Al pie de la colina había un liso triángulo verde de pasto y malezas, a cierta altura sobre el cascajo; y a un costado se levantaban galpones de pescado, y poco más arriba varios cottages y chozas. Para llegar allí se cruzaba un puente estrecho e irregular. Dwight permaneció un momento mirando en dirección al mar. Comenzaba a soplar viento, y los arrecifes más lejanos eran apenas visibles en el anochecer. Todavía podía distinguirse la sombría entrada de la estrecha caleta. En uno de los botes un anciano manipulaba una red. Detrás de la posada las gaviotas marinas disputaban por una cabeza de pescado. En una ventana resplandecía una vela.
A Dwight le parecía que, dominando el rumor de las olas, oía los murmullos de los aldeanos.
—Vaya, ¿saben lo que le ocurrió a John James Ellery? Tenía dolor de muelas, nada más; fue al cirujano de Mingoose y le sacó tres muelas. Desde entonces John James sufre día y noche, ¡y quizá muera! ¡Si yo estuviese enfermo no iría a ver a ese médico!
Dwight se volvió impaciente para seguir su camino, y en ese momento un hombre salió silencioso del fondo de la posada, y pareció dispuesto a evitar al joven médico. Pero Dwight se detuvo, y el hombre hizo otro tanto. Era Charlie Kempthorne, a quien Dwight había curado de la consunción de los mineros, y que ahora cortejaba a Rosina Hoblyn, pese a que él era un viudo de cuarenta y tantos años, con dos hijos, mientras ella tenía sólo diecinueve.
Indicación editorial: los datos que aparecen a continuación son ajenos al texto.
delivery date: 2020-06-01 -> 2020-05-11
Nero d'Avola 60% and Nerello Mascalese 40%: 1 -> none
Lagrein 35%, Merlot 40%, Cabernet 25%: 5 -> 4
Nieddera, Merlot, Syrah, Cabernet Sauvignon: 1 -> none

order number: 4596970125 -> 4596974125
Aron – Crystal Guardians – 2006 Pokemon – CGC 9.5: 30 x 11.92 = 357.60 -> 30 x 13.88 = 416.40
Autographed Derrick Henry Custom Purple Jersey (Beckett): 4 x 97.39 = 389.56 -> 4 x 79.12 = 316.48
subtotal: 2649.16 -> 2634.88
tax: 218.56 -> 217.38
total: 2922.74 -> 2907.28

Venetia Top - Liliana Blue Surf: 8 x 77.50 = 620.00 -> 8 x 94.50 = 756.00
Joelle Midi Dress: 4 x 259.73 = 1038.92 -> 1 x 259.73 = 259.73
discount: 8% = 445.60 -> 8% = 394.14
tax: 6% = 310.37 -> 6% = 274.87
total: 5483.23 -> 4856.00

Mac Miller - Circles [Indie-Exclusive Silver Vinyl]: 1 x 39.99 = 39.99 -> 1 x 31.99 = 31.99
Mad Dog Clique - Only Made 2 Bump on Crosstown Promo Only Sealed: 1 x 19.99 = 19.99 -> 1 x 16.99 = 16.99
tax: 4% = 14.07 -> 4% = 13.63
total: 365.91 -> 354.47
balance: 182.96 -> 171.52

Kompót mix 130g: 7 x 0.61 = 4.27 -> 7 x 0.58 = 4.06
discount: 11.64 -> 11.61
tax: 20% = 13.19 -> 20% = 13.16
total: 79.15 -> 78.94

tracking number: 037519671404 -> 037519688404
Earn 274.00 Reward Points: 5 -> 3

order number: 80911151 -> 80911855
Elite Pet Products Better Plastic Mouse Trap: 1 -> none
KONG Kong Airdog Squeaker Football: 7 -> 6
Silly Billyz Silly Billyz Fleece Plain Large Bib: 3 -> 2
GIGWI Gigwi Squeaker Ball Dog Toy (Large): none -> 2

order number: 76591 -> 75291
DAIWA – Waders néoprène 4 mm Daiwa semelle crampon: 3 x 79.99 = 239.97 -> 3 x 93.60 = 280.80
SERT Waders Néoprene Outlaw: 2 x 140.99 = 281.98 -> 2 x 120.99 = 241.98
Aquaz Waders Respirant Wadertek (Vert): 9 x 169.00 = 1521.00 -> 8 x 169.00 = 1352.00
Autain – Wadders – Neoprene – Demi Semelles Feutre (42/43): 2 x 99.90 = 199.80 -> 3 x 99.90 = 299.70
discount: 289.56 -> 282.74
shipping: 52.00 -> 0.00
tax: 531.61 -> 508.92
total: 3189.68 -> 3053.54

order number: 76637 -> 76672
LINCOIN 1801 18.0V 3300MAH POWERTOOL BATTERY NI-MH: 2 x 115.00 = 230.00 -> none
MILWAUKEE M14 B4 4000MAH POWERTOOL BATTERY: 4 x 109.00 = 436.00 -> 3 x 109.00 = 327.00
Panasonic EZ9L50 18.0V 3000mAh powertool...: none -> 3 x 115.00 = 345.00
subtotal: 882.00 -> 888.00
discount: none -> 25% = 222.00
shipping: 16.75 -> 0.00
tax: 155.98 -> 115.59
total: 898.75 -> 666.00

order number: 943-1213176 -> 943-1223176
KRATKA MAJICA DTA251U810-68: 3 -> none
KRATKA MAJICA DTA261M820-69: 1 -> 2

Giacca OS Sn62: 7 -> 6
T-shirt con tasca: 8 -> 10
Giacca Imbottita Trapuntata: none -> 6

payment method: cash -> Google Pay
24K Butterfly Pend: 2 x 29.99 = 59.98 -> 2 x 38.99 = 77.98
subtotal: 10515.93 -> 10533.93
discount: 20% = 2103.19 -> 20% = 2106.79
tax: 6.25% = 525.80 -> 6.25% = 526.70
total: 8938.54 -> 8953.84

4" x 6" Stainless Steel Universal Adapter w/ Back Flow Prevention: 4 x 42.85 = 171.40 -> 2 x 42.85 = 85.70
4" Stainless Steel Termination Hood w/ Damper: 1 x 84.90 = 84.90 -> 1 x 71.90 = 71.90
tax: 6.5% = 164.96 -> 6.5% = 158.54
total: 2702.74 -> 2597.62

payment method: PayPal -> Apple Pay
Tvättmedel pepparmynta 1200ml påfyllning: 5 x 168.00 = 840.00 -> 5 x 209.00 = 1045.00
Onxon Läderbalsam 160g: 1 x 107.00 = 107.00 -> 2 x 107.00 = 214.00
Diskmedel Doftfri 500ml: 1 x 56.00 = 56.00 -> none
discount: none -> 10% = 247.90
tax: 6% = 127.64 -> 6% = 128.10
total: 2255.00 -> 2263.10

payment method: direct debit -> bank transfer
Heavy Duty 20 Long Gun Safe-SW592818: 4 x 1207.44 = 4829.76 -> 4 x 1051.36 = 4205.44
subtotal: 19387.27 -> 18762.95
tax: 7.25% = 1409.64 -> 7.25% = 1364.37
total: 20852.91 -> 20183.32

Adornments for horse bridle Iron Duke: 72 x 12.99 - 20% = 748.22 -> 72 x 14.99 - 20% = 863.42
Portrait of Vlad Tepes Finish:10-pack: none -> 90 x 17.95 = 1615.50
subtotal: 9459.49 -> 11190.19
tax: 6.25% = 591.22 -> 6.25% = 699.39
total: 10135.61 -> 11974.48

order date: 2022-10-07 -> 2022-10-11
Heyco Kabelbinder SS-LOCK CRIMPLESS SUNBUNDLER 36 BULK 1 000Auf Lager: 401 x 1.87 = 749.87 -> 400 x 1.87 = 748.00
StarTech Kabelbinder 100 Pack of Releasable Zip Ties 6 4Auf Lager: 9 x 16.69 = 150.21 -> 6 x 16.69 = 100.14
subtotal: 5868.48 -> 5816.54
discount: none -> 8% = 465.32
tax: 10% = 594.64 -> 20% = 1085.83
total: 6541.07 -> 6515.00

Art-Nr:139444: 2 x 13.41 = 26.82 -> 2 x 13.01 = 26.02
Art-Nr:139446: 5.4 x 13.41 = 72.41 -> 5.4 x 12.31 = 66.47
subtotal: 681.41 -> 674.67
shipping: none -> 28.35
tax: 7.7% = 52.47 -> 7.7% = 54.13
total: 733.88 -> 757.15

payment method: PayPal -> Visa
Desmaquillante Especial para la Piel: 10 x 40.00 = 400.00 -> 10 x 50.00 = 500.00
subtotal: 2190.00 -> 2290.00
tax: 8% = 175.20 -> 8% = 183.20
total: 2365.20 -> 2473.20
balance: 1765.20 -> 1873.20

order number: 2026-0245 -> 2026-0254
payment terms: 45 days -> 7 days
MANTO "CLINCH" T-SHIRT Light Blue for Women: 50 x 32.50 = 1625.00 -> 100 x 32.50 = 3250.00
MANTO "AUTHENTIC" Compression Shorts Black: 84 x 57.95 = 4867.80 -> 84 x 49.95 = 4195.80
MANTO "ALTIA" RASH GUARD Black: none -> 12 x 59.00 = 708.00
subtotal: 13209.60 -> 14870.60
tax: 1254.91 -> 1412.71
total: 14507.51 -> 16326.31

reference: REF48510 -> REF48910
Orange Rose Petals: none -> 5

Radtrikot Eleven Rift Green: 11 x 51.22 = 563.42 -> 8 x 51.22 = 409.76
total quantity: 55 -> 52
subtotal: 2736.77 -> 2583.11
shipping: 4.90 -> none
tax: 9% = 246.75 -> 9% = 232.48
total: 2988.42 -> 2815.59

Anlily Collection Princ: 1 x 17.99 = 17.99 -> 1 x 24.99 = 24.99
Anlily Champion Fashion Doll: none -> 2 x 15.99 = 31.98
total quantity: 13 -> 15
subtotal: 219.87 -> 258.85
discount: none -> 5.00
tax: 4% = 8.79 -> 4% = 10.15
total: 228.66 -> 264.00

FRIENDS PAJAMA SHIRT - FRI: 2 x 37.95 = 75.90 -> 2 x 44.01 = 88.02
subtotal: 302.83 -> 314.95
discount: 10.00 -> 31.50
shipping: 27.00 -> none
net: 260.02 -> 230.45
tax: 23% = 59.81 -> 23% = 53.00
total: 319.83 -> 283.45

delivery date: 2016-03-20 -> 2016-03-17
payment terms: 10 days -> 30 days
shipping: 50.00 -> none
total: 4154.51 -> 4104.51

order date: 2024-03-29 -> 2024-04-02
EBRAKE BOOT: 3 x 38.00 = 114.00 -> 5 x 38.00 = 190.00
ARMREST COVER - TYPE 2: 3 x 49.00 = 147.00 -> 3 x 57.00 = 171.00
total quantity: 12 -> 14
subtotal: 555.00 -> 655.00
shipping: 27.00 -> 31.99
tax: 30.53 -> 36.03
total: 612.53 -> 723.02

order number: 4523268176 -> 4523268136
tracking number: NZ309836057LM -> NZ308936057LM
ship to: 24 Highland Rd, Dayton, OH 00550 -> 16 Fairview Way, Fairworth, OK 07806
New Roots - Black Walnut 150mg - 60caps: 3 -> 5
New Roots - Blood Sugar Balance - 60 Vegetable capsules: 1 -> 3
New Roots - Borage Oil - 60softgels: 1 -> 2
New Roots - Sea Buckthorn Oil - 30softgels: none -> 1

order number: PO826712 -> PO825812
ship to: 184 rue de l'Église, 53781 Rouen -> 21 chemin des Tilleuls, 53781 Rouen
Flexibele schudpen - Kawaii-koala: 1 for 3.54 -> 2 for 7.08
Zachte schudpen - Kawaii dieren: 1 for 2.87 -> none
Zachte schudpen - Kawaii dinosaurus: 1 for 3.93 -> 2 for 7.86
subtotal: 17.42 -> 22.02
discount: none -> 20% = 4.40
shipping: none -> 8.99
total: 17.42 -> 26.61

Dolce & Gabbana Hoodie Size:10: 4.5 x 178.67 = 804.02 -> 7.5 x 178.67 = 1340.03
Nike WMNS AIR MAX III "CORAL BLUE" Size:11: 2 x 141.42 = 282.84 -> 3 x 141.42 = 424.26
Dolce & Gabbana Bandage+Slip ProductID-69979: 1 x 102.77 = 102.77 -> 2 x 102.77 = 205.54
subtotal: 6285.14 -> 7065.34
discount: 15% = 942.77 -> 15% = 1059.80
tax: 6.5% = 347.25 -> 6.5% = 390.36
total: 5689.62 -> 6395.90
—Señor, es tarde para andar fuera de casa, ¿no le parece? El único lugar apropiado es el hogar, al lado del fuego… si uno tiene la buena suerte de contar con un fuego para sentarse al lado.
—Eso mismo estaba pensando.
Kempthorne tosió y sonrió.
—Hay cosas que se hacen mejor a media luz, ya me entiende. Cuando los aduaneros no ven.
—Si yo fuese aduanero vigilaría sobre todo a la media luz.
—Ah, pero también a ellos les gusta el fuego… exactamente como a todas las personas razonables. —Cuando pasó frente a Dwight, había un atisbo de inquietud en la expresión de Charlie.
Phoebe Ellery abrió la puerta a Dwight, y lo condujo al primer piso. Se llegaba al cuarto de John James Ellery subiendo una escala de madera que partía de la planta baja, donde se apilaban sacos de papas, redes, remos y flotadores de corcho. En el dormitorio era imposible estar de pie, y ahora acababa de encenderse una lámpara para disipar las sombras de la noche. La ventana había perdido la mayor parte del vidrio, y el viento entraba por los agujeros, arrancando el relleno de trapo y trayendo consigo un golpe de lluvia. Un gran gato blanco y negro salió majestuoso del cuarto, y sus movimientos dibujaron ominosas sombras púrpuras. El enfermo tenía el rostro envuelto en un lienzo viejo y murmuraba sin descanso:
—Señor, ten piedad de mí; Señor, ten piedad de mí.
Phoebe permaneció de pie en el umbral, mirando a Dwight con ojos inquietos y críticos.
—Dentro de un rato estará mejor —dijo—. El dolor dura quizá una hora, y después se calma un rato.
Dwight poco podía hacer, pero permaneció allí media hora, administró láudano y escuchó las olas ruidosas; cuando se marchó, el espasmo ya estaba pasando.
Era una noche de borrasca, y Dwight se sentía inquieto, abrumado por el sentimiento de su propio fracaso y de la inutilidad de su profesión.